Temporary Amendment to Loan and Security Agreement between the Company and FCC, LLC d/b/a/ First Capital, effective as of January 1, 2009

Contract Categories: Business Finance - Loan Agreements
EX-10.1 2 ex10-1.htm ex10-1.htm
Exhibit 10.1

TEMPORARY AMENDMENT TO LOAN AND SECURITY AGREEMENT

THIS TEMPORARY AMENDMENT TO LOAN AND SECURITY AGREEMENT ("Amendment") is made and effective this 1st day of January, 2009 by and among AEROGROW INTERNATIONAL, INC. (“Borrower”), JACK J. WALKER (“Guarantor”; Borrower and Guarantor are collectively referred to herein as “Obligors”) and FCC, LLC d/b/a First Capital ("Lender").

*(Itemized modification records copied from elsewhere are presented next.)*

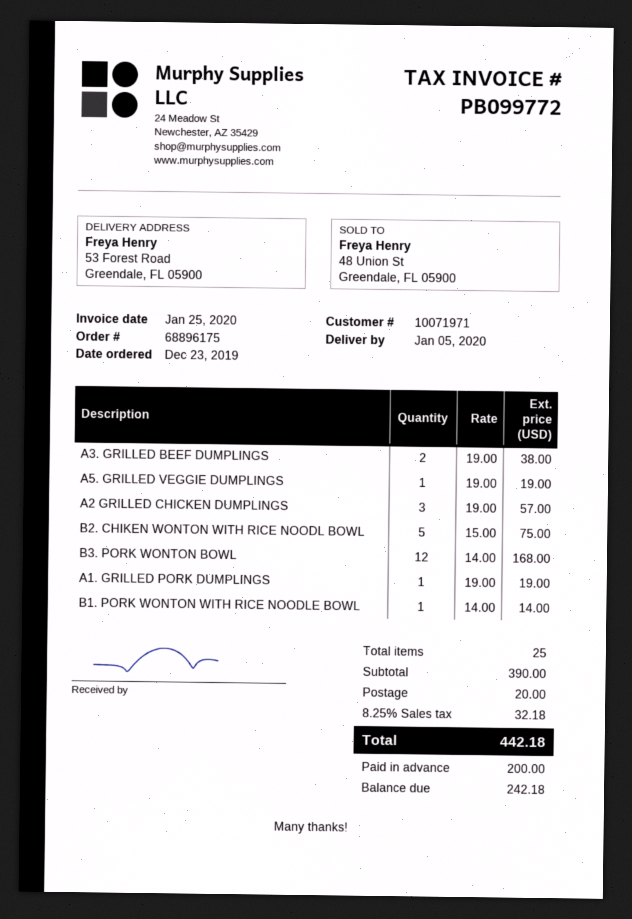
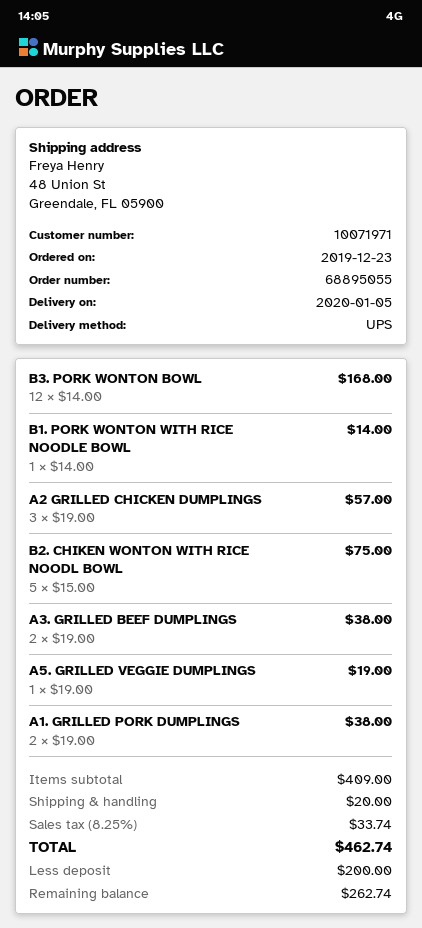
order number: 68896175 -> 68895055
ship to: 53 Forest Road, Greendale, FL 05900 -> 48 Union St, Greendale, FL 05900
A1. GRILLED PORK DUMPLINGS: 1 x 19.00 = 19.00 -> 2 x 19.00 = 38.00
subtotal: 390.00 -> 409.00
tax: 8.25% = 32.18 -> 8.25% = 33.74
total: 442.18 -> 462.74
balance: 242.18 -> 262.74

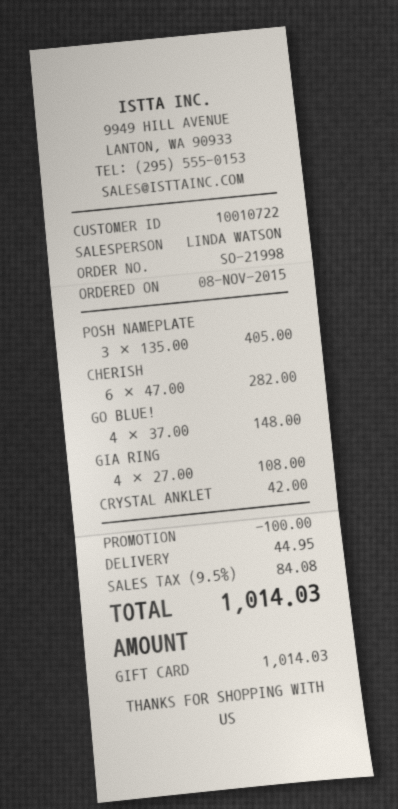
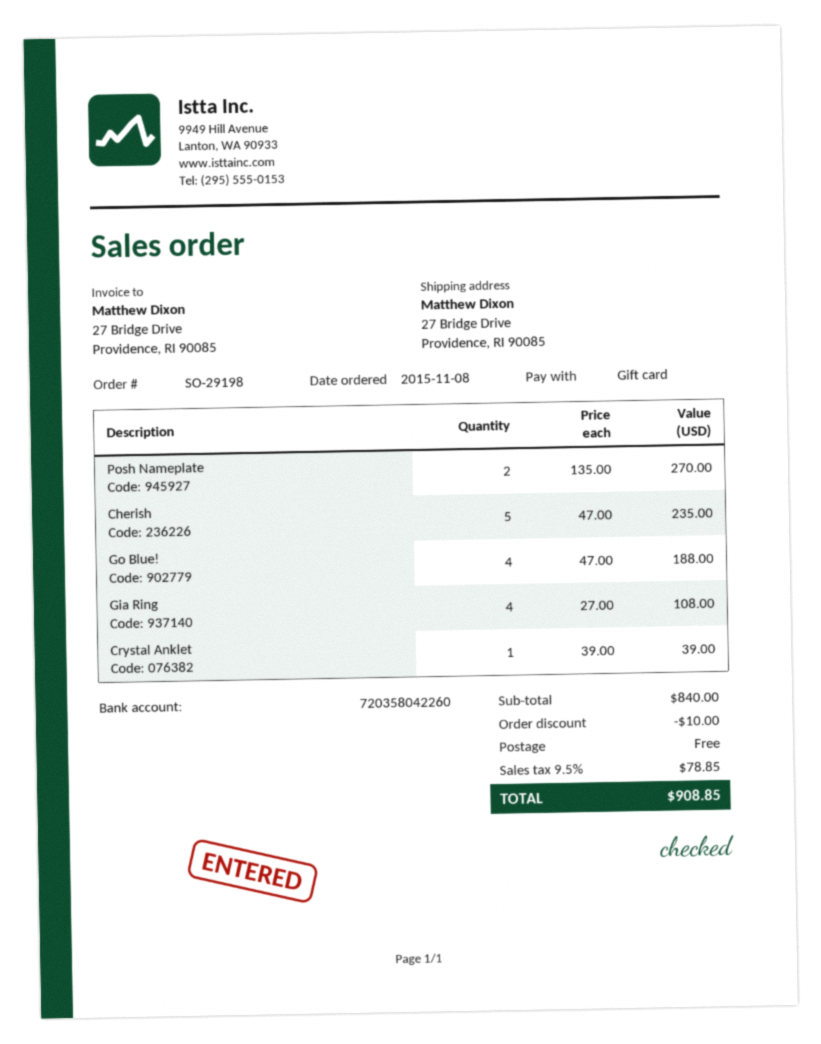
order number: SO-21998 -> SO-29198
POSH NAMEPLATE: 3 x 135.00 = 405.00 -> 2 x 135.00 = 270.00
CHERISH: 6 x 47.00 = 282.00 -> 5 x 47.00 = 235.00
GO BLUE!: 4 x 37.00 = 148.00 -> 4 x 47.00 = 188.00
CRYSTAL ANKLET: 1 x 42.00 = 42.00 -> 1 x 39.00 = 39.00
discount: 100.00 -> 10.00
shipping: 44.95 -> 0.00
tax: 9.5% = 84.08 -> 9.5% = 78.85
total: 1014.03 -> 908.85

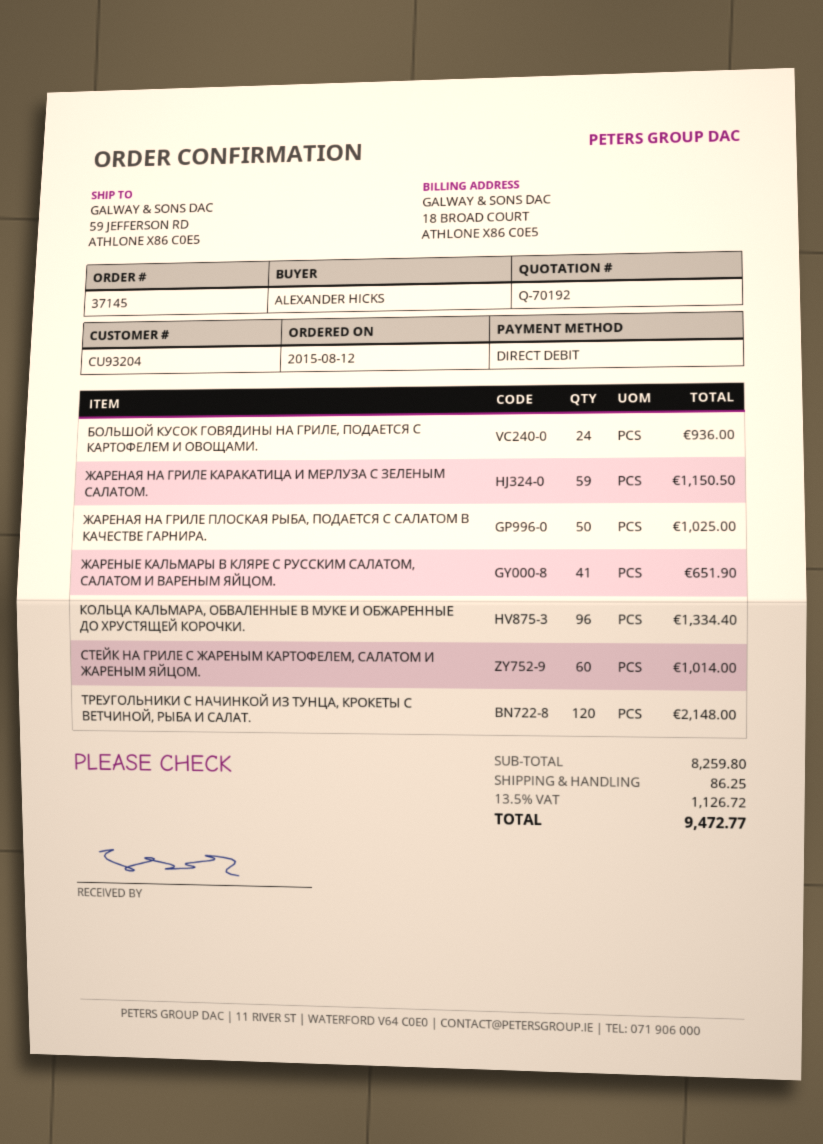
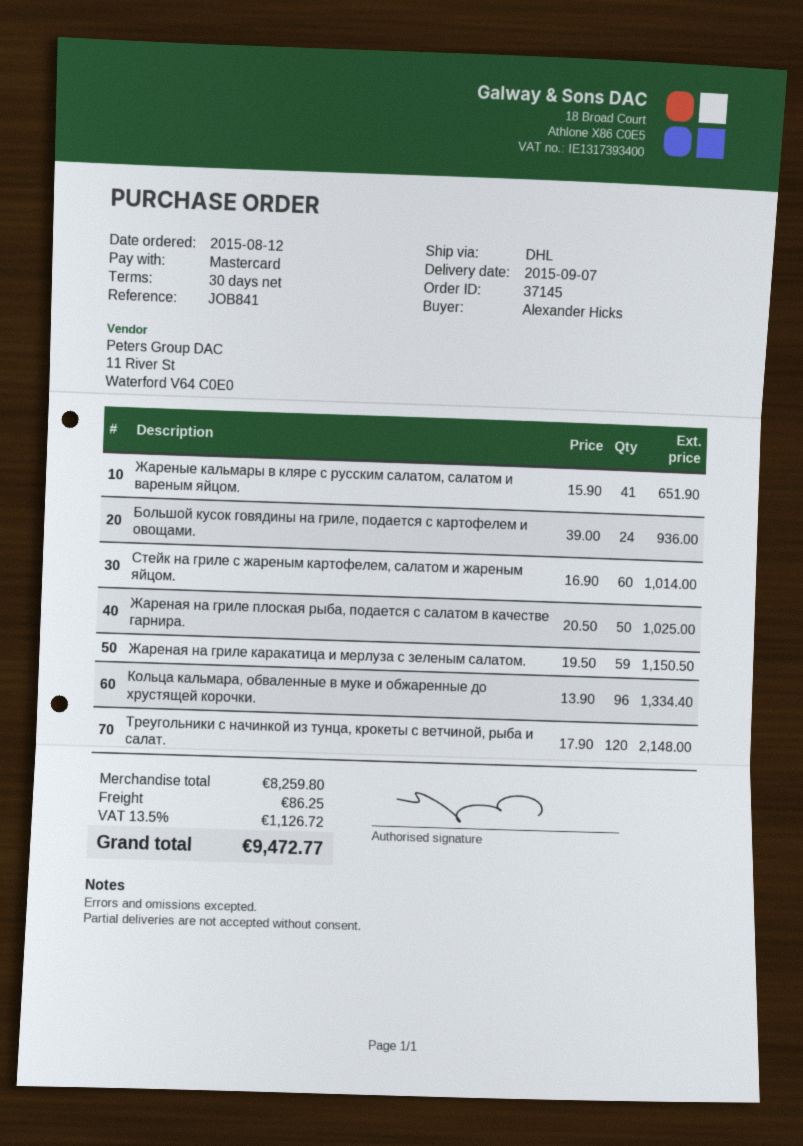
payment method: direct debit -> Mastercard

WHEREAS, Lender and Borrower are parties to a certain Loan and Security Agreement, dated June 23, 2008 (as amended from time to time, the "Agreement") pursuant to which Lender makes loans and other extensions of credit to Borrower, which loans and extensions of credit are secured by security interests upon the Collateral, and guaranteed unconditionally by Guarantor; and

WHEREAS, the Agreement establishes a secured lending facility limited to a Borrowing Base, which limits the amount that Borrower may borrow under the Agreement (“Original Borrowing Base”); and

WHEREAS, the parties desire to increase temporarily the Original Borrowing Base as hereinafter set forth in order to permit Borrower to borrow increased funds under the Agreement.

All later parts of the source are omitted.